Your task >> For the entries that follow, say how many lines hold the string "method", with nothing else in the reply.

Itemized modification records >>
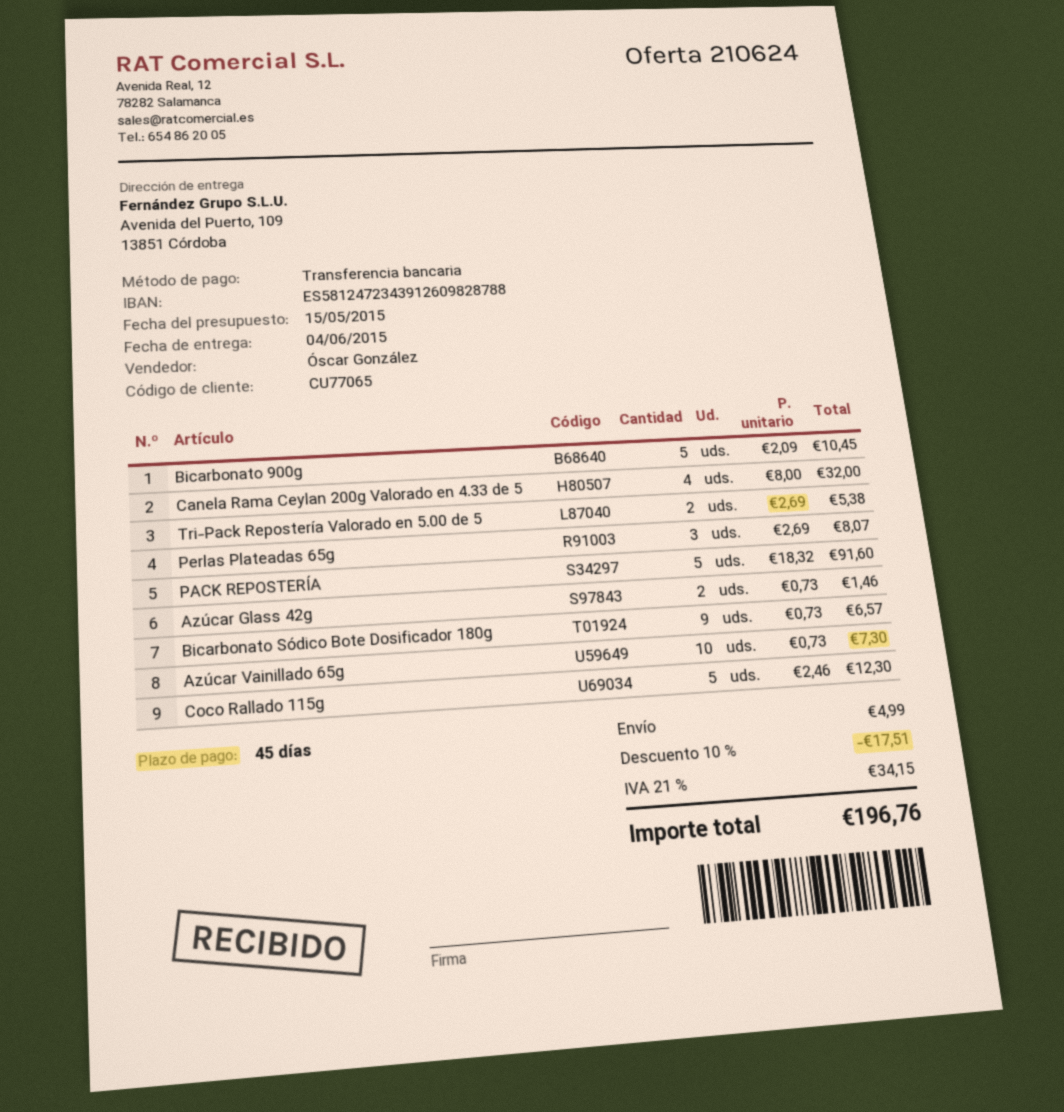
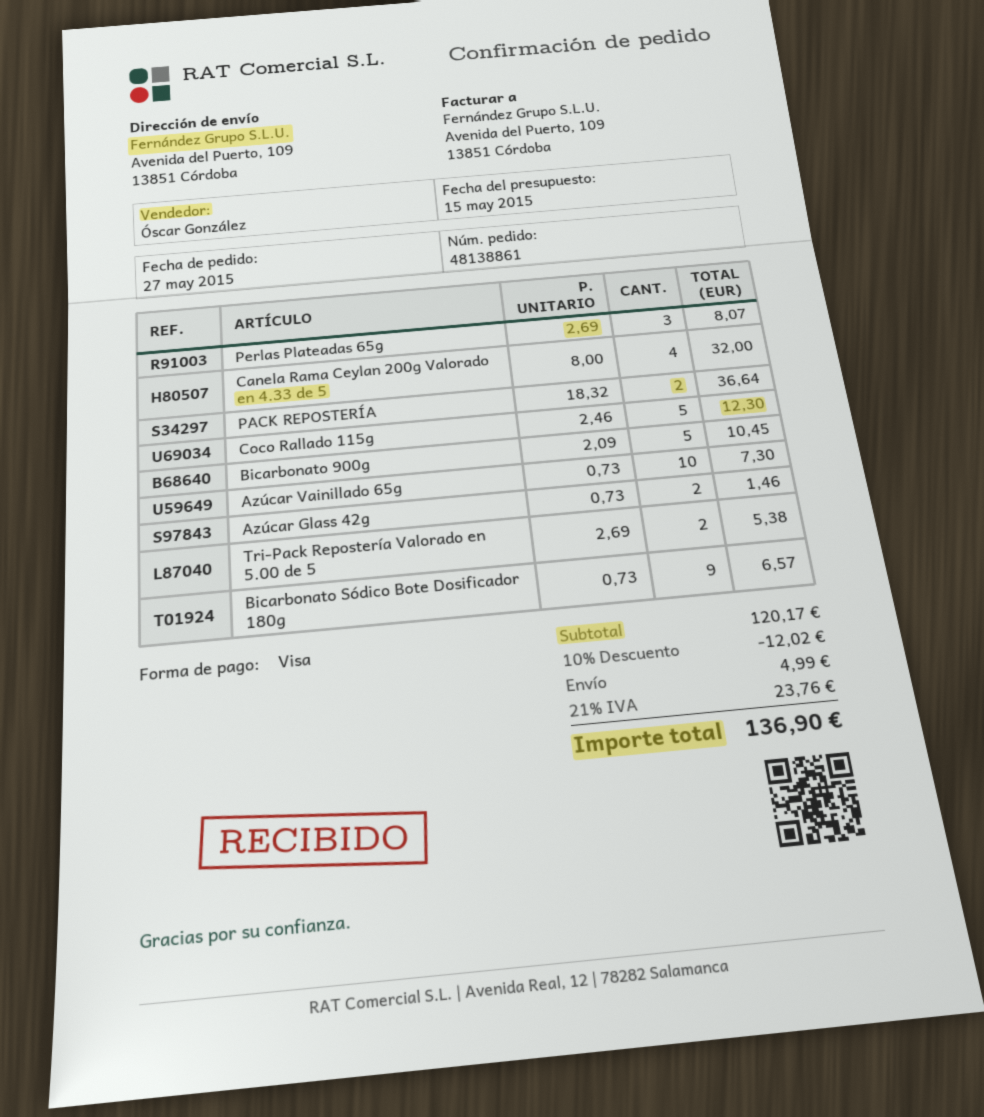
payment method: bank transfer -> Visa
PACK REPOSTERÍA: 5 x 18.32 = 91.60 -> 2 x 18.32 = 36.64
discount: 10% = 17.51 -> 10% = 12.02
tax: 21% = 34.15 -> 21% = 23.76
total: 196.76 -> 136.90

...

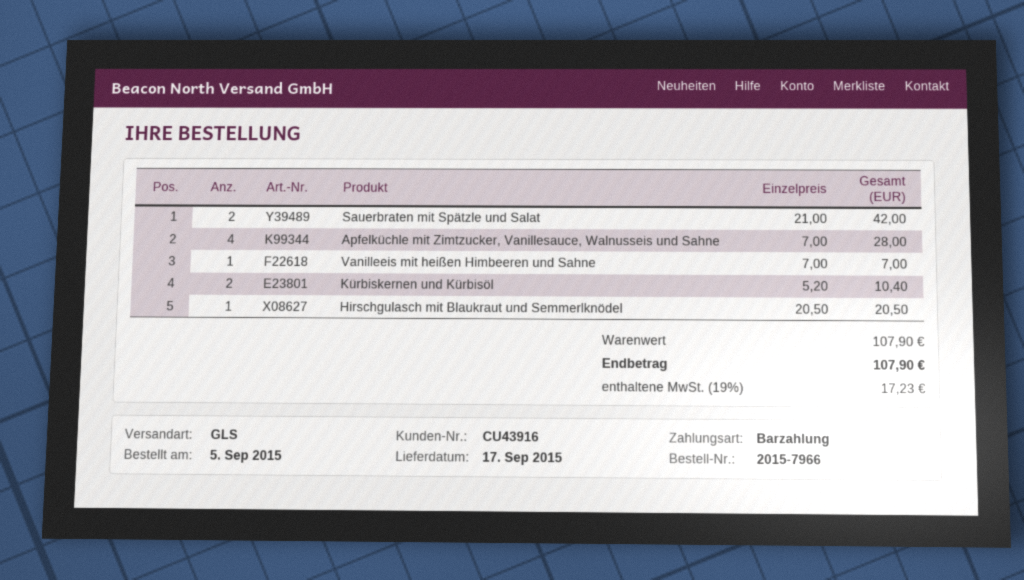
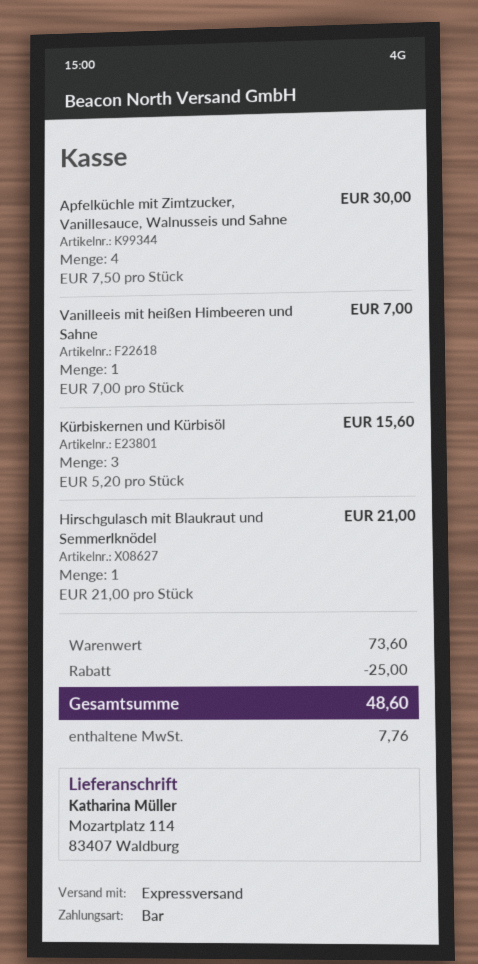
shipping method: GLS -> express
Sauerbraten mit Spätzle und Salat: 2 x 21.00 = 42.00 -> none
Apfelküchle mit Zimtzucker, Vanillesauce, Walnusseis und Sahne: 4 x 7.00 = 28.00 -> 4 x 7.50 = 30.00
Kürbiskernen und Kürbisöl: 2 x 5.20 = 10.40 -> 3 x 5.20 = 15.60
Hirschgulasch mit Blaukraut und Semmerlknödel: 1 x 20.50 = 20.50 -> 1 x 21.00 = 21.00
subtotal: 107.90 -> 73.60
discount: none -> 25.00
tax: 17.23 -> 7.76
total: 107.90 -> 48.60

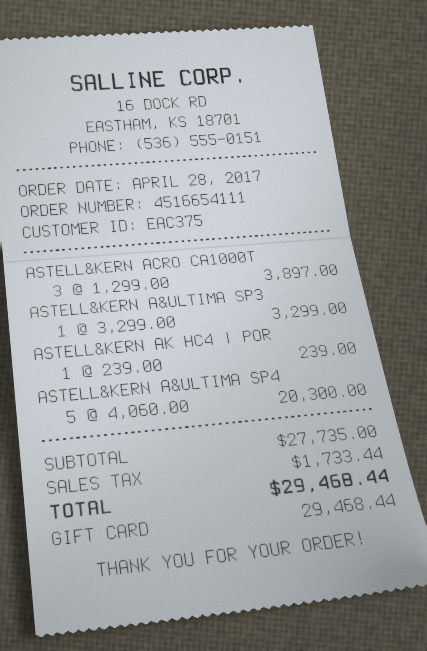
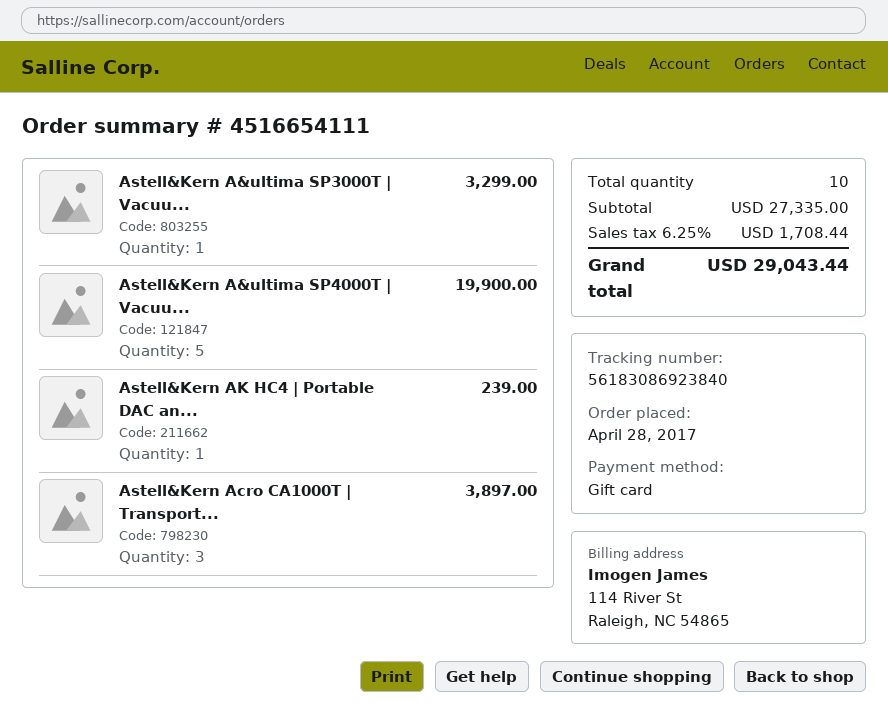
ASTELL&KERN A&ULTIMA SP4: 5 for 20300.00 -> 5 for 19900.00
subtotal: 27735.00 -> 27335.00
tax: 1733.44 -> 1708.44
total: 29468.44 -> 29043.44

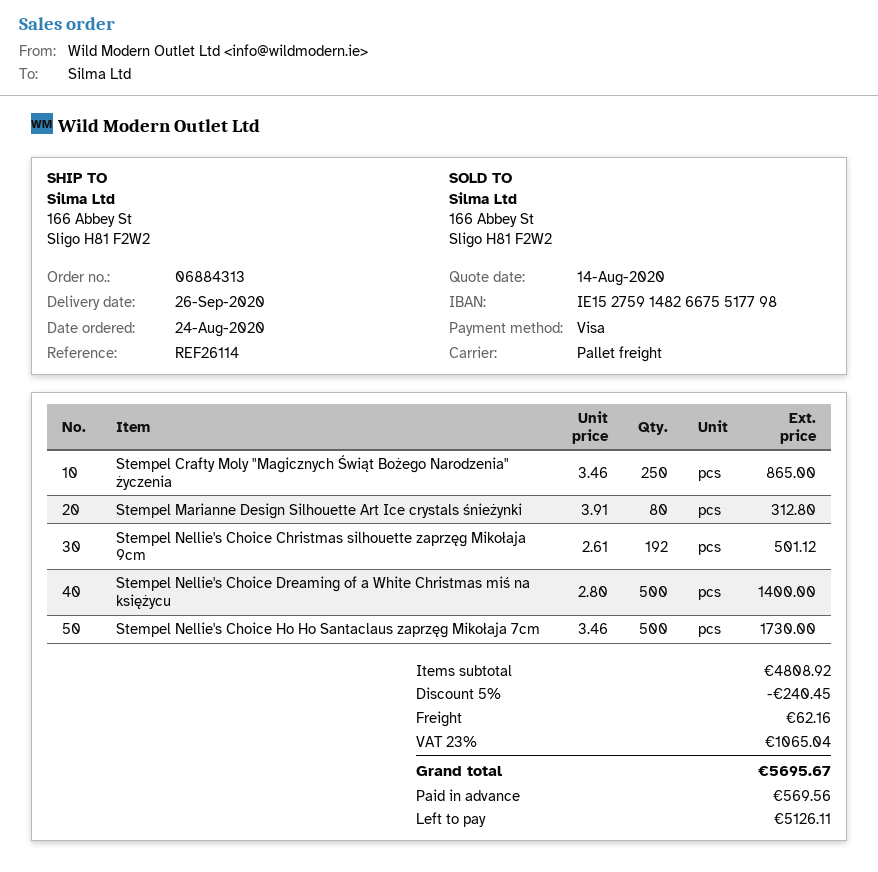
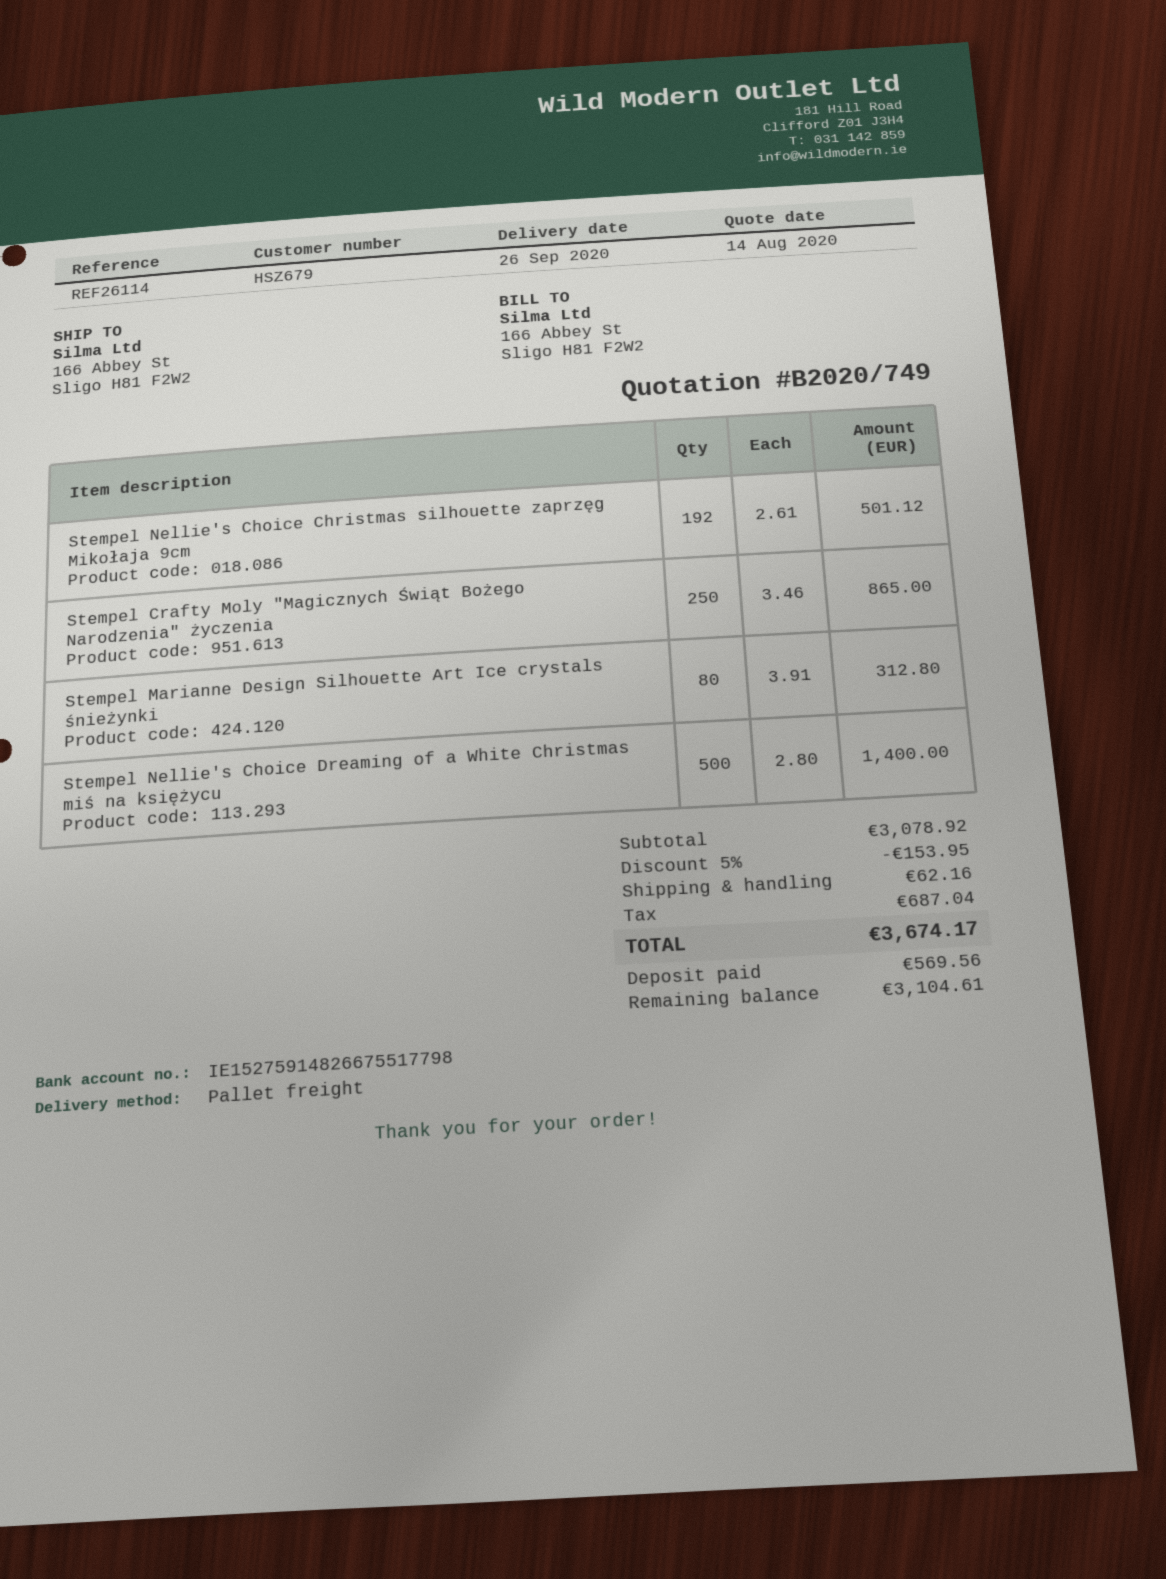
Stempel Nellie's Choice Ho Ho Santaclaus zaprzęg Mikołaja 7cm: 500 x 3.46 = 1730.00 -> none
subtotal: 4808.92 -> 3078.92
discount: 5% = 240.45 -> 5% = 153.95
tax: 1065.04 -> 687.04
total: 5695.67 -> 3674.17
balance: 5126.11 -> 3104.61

Written response >> 2